■ **Action item**
Scan the records and identify every line in which the string "choose" occurs, then return those lines.

■ **Information**
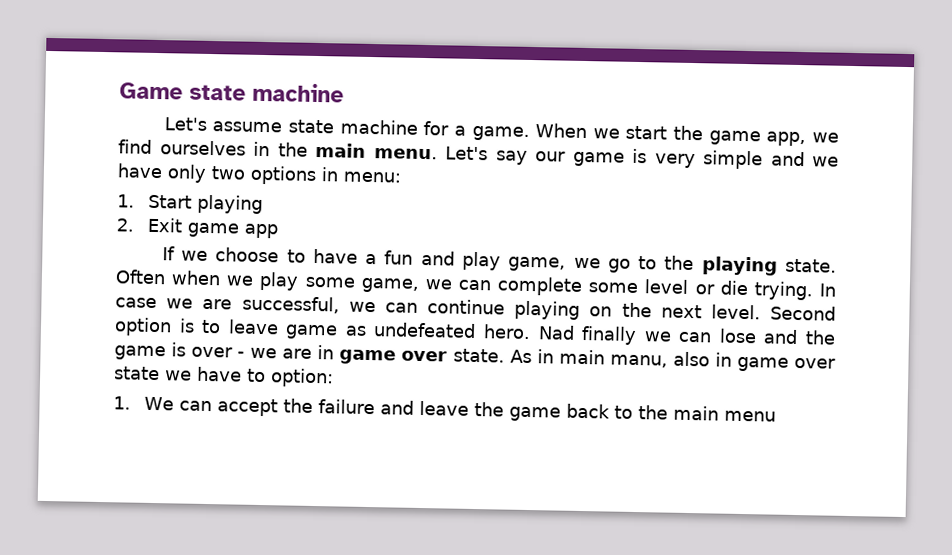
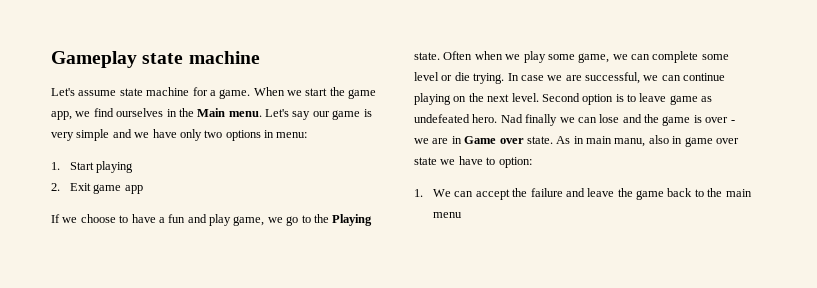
- Game state machine
+ Gameplay state machine
- When we start the game app, we find ourselves in the main menu.
+ When we start the game app, we find ourselves in the Main menu.
- If we choose to have a fun and play game, we go to the playing state.
+ If we choose to have a fun and play game, we go to the Playing state.
- Nad finally we can lose and the game is over - we are in game over state.
+ Nad finally we can lose and the game is over - we are in Game over state.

■ **Solution**
- If we choose to have a fun and play game, we go to the playing state.
+ If we choose to have a fun and play game, we go to the Playing state.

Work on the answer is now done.